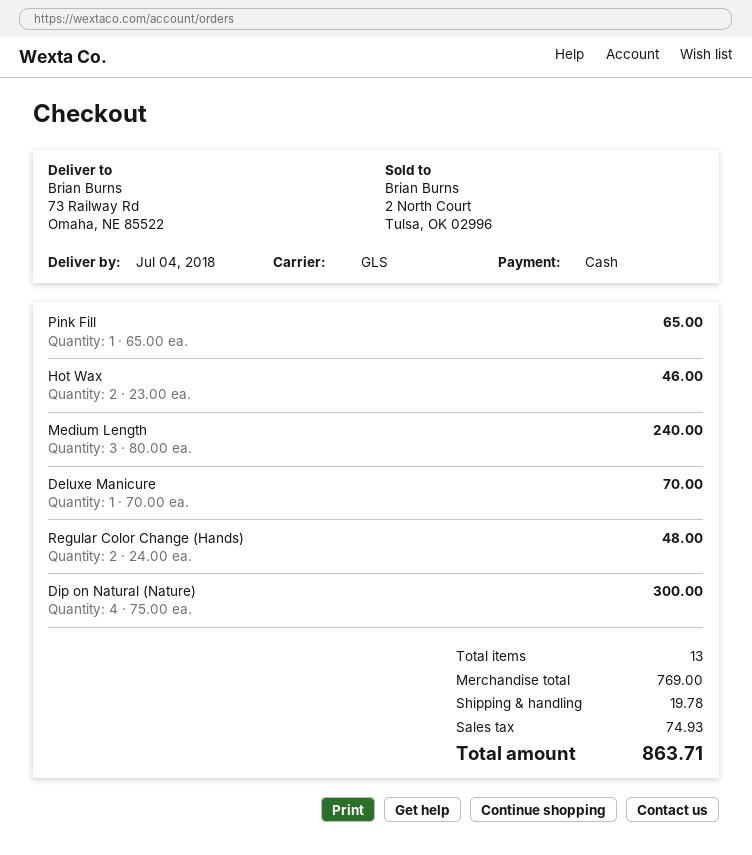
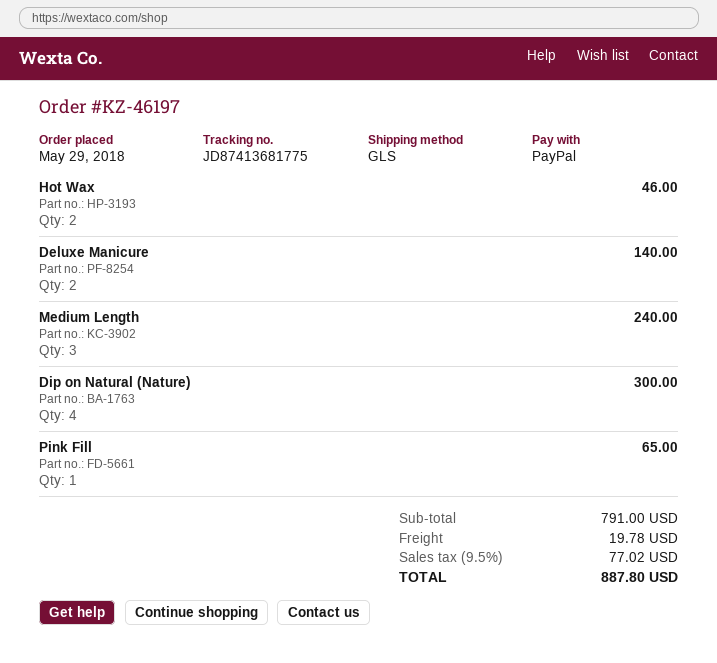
payment method: cash -> PayPal
Deluxe Manicure: 1 for 70.00 -> 2 for 140.00
Regular Color Change (Hands): 2 for 48.00 -> none
subtotal: 769.00 -> 791.00
tax: 74.93 -> 77.02
total: 863.71 -> 887.80

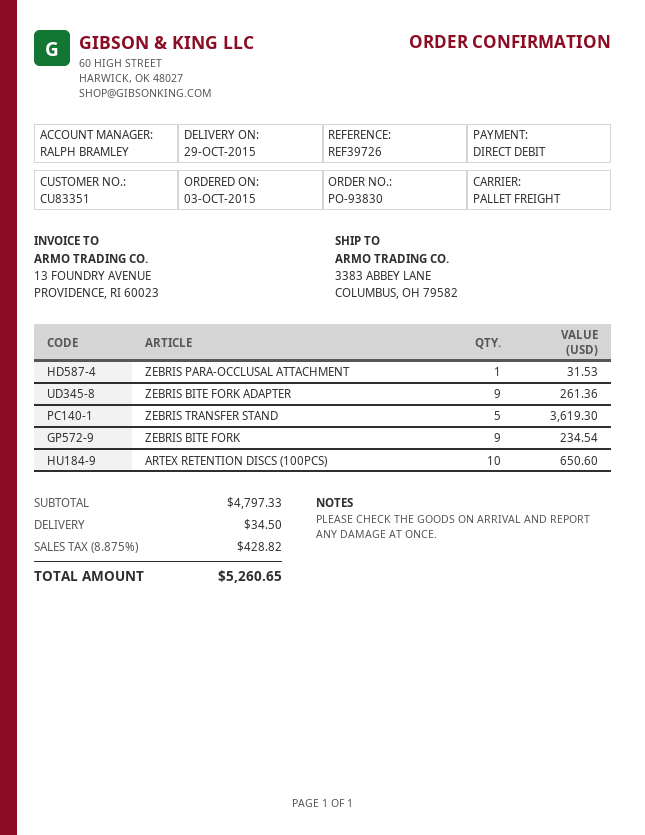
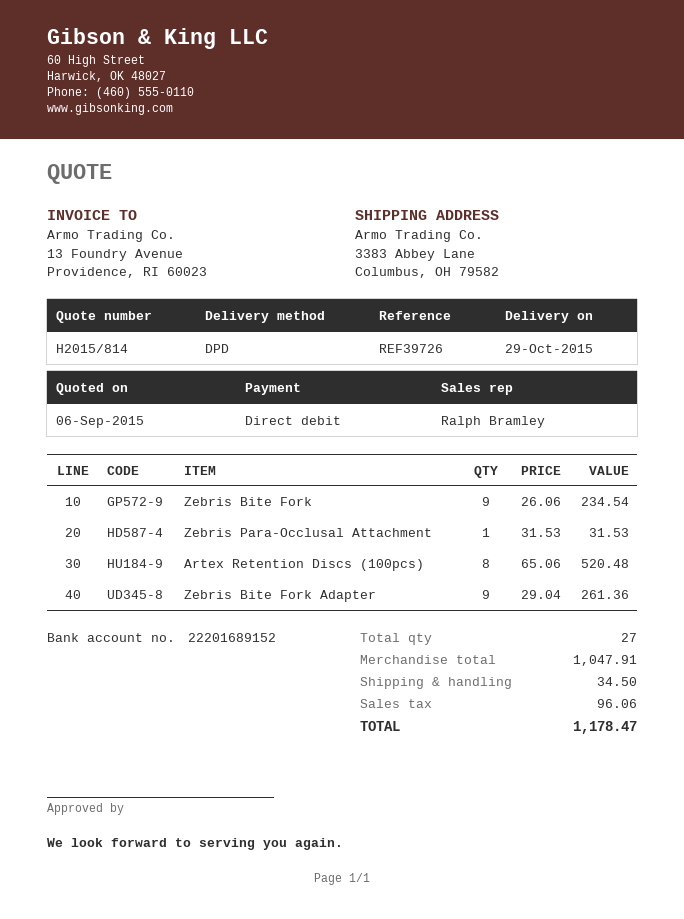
shipping method: pallet freight -> DPD
ZEBRIS TRANSFER STAND: 5 for 3619.30 -> none
ARTEX RETENTION DISCS (100PCS): 10 for 650.60 -> 8 for 520.48
subtotal: 4797.33 -> 1047.91
tax: 428.82 -> 96.06
total: 5260.65 -> 1178.47

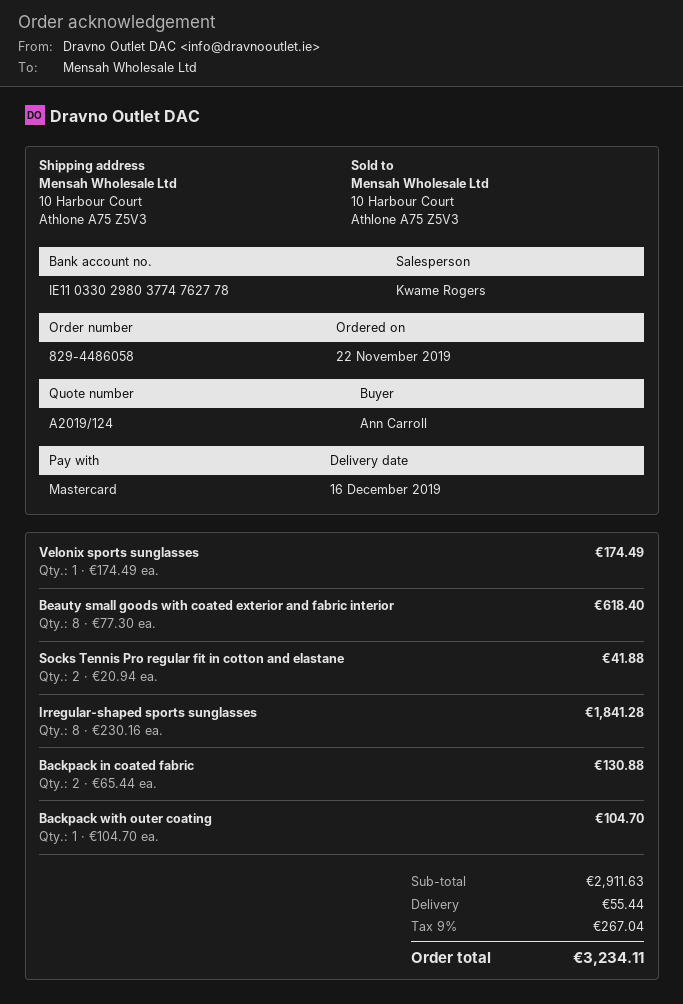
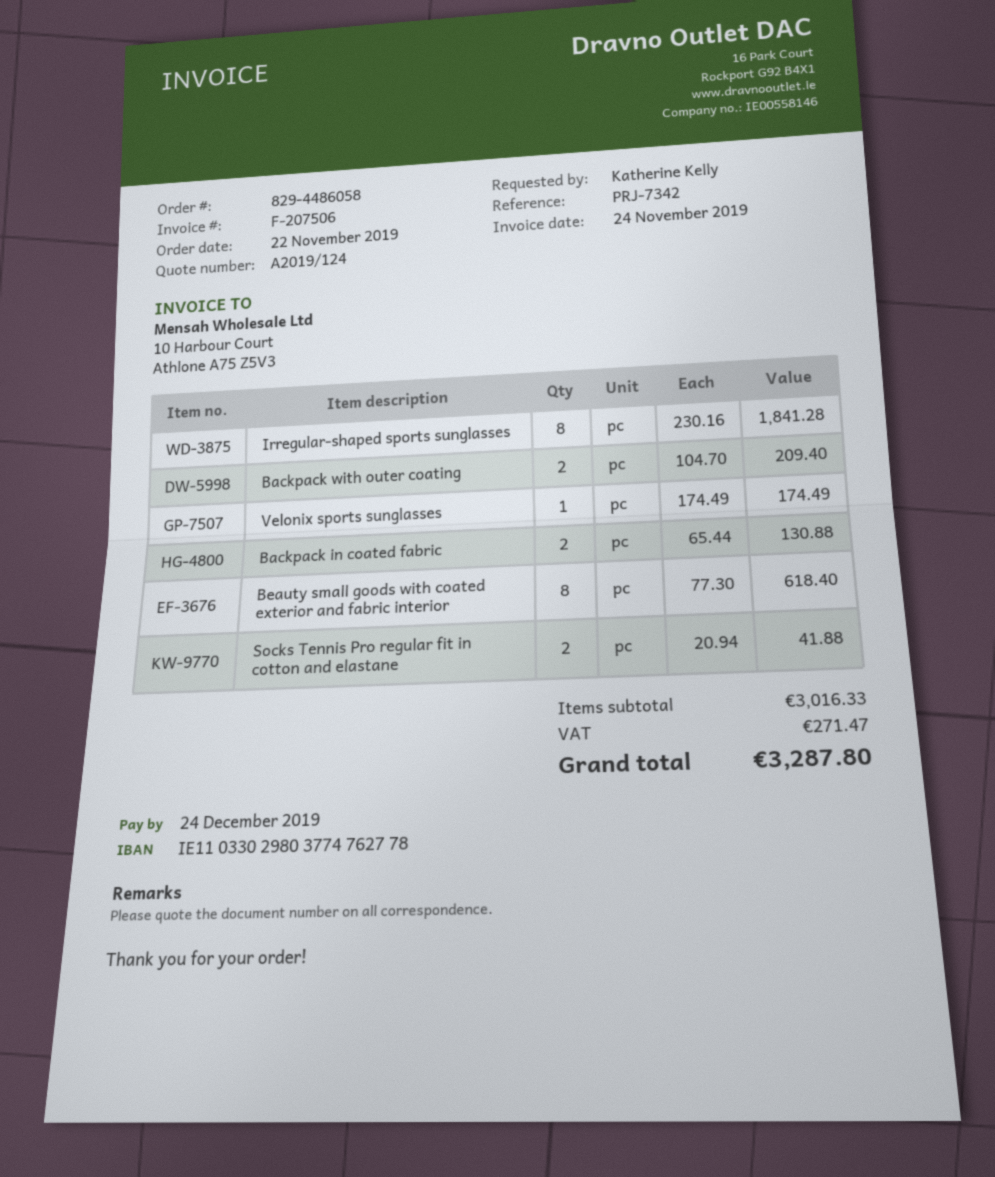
ordered by: Ann Carroll -> Katherine Kelly
Backpack with outer coating: 1 x 104.70 = 104.70 -> 2 x 104.70 = 209.40
subtotal: 2911.63 -> 3016.33
shipping: 55.44 -> none
tax: 267.04 -> 271.47
total: 3234.11 -> 3287.80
------------------------------------
▸ **HOW TO COMPLETE THIS TASK**: Without including any picture, reproduce all of the material exactly.

▸ **WRITTEN RESPONSE**:
payment method: cash -> PayPal
Deluxe Manicure: 1 for 70.00 -> 2 for 140.00
Regular Color Change (Hands): 2 for 48.00 -> none
subtotal: 769.00 -> 791.00
tax: 74.93 -> 77.02
total: 863.71 -> 887.80

shipping method: pallet freight -> DPD
ZEBRIS TRANSFER STAND: 5 for 3619.30 -> none
ARTEX RETENTION DISCS (100PCS): 10 for 650.60 -> 8 for 520.48
subtotal: 4797.33 -> 1047.91
tax: 428.82 -> 96.06
total: 5260.65 -> 1178.47

ordered by: Ann Carroll -> Katherine Kelly
Backpack with outer coating: 1 x 104.70 = 104.70 -> 2 x 104.70 = 209.40
subtotal: 2911.63 -> 3016.33
shipping: 55.44 -> none
tax: 267.04 -> 271.47
total: 3234.11 -> 3287.80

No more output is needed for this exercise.